Бродя по лесу, я частенько чуяла тот поганый запах и знала, что главарь где-то не далеко, и убийства продолжаются. Но больше я никуда не заявляла: пусть за деда срок получат.
Когда через год их поймали, то услали подальше отсюда. Главарь, скорее всего, тоже тогда меня учуял, потому как, бежав с каторги, стал за мной охотиться. Мне, конечно, пришлось не сладко: было их человек семь. Четверых я зубами порвала и скрылась. Главного ихнего в тот момент с ними не было, и они, видимо, решили его обмануть, что меня, мол, убили.
Долго пришлось ходить по тем местам, пока сюда не пришла. Тут графские холопы меня и подобрали. Пришлось сказать о своих видениях - про камни монастырские, чтоб не бросили подыхать в лесу. Граф приютил, спасибо ему.
А потом я узнала, что он не тот за кого себя выдаёт. С виду он хороший человек, добрый, только почему у него в подземелье столько трупов приковано? Я только потом вспомнила, что в молодости слыхала про ловцов, которые чужую личину на себя напяливают. Такое пострашнее любого колдовства будет, ведь не только облик жертвы берётся, но и вся её жизнь вместе с мыслями тайными и явными, с воспоминаниями, с привычками. Жертву потом убивали и заметали следы. Человеческая голова так хитро устроена, что последние воспоминания, сроком в сто один день, могут остаться при её хозяине, даже если он мёртвый, и их можно потерять. Поэтому ловцы не рисковали: они убирали всех тех свидетелей, которые общались с тем несчастным человеком последние три месяца. Делает такую "работу" не один человек, а целая компания учёных, в своей области, людей.

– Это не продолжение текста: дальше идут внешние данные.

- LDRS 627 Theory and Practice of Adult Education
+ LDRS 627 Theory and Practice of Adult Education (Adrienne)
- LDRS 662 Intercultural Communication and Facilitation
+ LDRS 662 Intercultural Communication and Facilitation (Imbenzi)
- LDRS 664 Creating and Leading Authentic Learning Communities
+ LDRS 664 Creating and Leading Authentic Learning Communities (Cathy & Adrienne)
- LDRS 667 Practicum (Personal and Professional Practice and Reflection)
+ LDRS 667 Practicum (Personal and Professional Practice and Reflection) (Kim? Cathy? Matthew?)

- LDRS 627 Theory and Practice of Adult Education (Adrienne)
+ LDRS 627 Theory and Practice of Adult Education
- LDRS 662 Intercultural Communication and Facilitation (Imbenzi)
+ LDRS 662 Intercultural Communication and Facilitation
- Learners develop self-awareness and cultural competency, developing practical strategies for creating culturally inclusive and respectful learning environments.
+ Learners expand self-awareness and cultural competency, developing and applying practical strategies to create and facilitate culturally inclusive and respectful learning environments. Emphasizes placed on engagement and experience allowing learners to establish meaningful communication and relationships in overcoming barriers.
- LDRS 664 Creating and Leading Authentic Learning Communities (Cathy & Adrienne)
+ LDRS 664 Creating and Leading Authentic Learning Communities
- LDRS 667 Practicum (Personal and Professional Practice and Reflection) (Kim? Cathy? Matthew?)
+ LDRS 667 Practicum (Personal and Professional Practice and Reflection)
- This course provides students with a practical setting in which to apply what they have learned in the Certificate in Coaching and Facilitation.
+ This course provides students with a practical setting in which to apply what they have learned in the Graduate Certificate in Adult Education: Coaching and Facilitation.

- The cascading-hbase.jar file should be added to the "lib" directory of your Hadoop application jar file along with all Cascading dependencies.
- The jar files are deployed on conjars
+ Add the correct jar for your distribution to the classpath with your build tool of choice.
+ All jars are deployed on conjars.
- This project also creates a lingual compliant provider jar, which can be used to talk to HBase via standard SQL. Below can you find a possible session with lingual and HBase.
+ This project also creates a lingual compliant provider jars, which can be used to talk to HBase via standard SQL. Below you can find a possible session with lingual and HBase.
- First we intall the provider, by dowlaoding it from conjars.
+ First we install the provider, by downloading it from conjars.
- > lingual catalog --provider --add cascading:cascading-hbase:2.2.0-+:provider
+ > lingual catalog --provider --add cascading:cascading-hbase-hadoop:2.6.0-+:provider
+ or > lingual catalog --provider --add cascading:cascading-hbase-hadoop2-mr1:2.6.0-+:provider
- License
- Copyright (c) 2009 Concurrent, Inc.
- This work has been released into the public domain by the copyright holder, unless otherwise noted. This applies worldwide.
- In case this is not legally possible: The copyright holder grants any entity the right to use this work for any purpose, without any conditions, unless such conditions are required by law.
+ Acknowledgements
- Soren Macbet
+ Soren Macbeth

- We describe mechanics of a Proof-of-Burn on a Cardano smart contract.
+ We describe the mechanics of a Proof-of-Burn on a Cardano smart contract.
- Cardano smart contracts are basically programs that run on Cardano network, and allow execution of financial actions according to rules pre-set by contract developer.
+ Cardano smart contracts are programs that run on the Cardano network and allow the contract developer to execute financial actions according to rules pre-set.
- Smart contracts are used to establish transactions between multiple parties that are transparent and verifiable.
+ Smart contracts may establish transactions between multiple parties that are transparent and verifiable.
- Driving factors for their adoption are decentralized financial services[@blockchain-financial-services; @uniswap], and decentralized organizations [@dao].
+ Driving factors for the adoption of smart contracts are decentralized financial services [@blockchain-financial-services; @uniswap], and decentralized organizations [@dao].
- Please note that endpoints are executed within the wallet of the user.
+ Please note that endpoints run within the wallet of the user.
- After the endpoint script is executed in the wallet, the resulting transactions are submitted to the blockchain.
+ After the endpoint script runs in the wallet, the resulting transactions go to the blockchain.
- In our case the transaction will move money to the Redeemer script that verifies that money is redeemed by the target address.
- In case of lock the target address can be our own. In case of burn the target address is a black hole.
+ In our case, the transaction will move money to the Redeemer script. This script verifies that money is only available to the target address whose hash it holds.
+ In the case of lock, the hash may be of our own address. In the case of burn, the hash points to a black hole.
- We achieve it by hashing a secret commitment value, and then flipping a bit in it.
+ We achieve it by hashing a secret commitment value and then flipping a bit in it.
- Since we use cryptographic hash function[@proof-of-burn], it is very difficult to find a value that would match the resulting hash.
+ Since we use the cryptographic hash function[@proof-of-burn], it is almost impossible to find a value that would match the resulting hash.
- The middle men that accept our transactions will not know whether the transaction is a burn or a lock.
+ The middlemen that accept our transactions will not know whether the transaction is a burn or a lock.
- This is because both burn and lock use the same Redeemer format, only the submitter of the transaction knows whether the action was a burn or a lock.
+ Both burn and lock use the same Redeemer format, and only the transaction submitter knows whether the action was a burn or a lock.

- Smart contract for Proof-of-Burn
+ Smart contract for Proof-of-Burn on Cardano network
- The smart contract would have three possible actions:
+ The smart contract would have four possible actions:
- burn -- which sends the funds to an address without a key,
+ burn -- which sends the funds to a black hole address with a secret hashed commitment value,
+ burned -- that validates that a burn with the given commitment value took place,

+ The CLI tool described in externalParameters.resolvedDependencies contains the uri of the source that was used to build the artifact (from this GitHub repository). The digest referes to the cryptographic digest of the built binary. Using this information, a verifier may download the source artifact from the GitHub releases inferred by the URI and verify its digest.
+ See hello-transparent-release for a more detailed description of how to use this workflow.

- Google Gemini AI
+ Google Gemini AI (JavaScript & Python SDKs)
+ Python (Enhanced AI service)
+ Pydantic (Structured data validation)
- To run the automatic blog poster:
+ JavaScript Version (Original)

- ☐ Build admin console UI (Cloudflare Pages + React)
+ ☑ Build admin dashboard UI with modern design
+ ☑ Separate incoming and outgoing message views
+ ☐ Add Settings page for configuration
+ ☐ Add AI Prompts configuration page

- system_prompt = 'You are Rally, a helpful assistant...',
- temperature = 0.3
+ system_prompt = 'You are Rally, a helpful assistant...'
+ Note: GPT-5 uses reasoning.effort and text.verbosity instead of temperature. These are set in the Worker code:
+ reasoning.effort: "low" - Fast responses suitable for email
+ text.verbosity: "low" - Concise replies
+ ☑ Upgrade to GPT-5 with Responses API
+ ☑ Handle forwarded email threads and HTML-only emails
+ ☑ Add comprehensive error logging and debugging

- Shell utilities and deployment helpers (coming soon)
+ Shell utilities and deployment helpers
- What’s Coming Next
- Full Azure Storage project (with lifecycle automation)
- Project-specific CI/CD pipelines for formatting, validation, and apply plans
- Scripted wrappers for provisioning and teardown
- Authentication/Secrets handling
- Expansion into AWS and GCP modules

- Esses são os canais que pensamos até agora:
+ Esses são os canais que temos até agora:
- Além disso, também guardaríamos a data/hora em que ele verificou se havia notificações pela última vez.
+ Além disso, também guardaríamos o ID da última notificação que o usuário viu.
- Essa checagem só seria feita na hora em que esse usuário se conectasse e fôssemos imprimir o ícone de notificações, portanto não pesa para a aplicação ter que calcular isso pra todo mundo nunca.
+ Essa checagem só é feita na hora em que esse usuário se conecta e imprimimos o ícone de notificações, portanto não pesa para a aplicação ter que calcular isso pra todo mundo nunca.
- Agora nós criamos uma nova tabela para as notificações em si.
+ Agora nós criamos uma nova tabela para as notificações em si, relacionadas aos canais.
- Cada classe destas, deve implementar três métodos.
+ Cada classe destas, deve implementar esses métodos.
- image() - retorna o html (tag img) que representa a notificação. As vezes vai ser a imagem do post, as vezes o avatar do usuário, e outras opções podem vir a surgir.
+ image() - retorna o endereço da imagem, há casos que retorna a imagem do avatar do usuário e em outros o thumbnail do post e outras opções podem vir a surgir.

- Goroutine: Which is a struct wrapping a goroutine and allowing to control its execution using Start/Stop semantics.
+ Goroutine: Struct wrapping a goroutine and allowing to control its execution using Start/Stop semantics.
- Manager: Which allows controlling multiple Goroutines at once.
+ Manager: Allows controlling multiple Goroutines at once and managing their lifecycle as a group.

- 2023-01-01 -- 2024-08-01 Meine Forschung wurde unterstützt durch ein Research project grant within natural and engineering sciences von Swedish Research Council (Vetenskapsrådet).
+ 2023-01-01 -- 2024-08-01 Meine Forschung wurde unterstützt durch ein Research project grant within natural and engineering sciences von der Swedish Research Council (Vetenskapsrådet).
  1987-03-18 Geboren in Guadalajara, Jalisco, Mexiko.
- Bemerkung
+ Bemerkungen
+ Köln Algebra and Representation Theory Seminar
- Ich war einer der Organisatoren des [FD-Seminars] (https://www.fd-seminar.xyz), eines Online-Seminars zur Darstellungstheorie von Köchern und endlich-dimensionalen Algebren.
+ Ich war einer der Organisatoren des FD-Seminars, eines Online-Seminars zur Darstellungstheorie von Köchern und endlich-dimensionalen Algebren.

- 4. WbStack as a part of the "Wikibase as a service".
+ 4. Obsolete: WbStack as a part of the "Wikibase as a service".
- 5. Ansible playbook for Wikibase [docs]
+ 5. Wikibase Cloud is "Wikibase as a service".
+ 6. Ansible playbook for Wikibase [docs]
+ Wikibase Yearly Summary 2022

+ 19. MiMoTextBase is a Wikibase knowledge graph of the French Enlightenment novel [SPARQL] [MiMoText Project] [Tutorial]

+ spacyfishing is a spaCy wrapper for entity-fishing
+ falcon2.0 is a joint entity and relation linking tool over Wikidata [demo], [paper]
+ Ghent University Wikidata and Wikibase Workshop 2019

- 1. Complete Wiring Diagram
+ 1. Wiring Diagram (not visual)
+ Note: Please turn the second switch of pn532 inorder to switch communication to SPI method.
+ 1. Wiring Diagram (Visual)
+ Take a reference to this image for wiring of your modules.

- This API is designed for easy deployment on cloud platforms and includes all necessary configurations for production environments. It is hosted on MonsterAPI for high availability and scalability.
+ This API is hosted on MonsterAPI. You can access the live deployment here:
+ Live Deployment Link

Так вот, настоящего графа уже нет в живых около года, а может и больше. Жаль, я поздно сообразила в чём тут дело, может удалось бы раньше отсюда уйти, но это поместье всю мою память нарушило, а на восстановление нужно много времени. Но до того момента я лишь могла наблюдать и делать не хитрые выводы.
Однажды, когда мы с девками сидели в людской, я почувствовала тот самый гнилой запах - не то волка, не то шакала, и поняла, что пришёл главарь. Вышла от девок и пошла на ту вонь. Довела она меня до графских покоев, прямо сюда, где мы с тобой сидим. А тут стоял такой смрад, что дурно мне стало до тошноты. Постояла, прислушалась. Сначала они о золоте, да о камнях драгоценных говорили. Потом стали орать друг на друга. Ну, тут и ребёнку ясно, что граф был с ним в доле и они добычу делили.
Я тихо ушла. Как меня тот шакал не учуял, не знаю, может, виду не подал, но полгода мне жилось спокойно. А за домом, надо думать, следили из-за той самой добычи, и ждали пока граф уедет, чтобы порыскать тут вволю. Но боялись солдат, а потом и тебя: не ожидали они твоего приезда, и что за особняком приглядывать будешь. А уж как главарь узнал, что я жива до сих пор, так и решил довести дело до конца. Остальное тебе известно.
Ты ни о чём не думай - с графом мы тут сами разберёмся. Твоё главное дело - молчать обо всём, что здесь творилось. Приедешь в город, напустишь на себя вид отдохнувшего человека, придумаешь какую-нибудь басню позанимательнее, что приключилась с тобой, скажем, за границей на водах. И живи себе долго и счастливо.
Князь по-прежнему не хотел ни о чём спрашивать, он был неподвижен, как скульптура, и лишь на широком подлокотнике тихонько вздрагивала его рука.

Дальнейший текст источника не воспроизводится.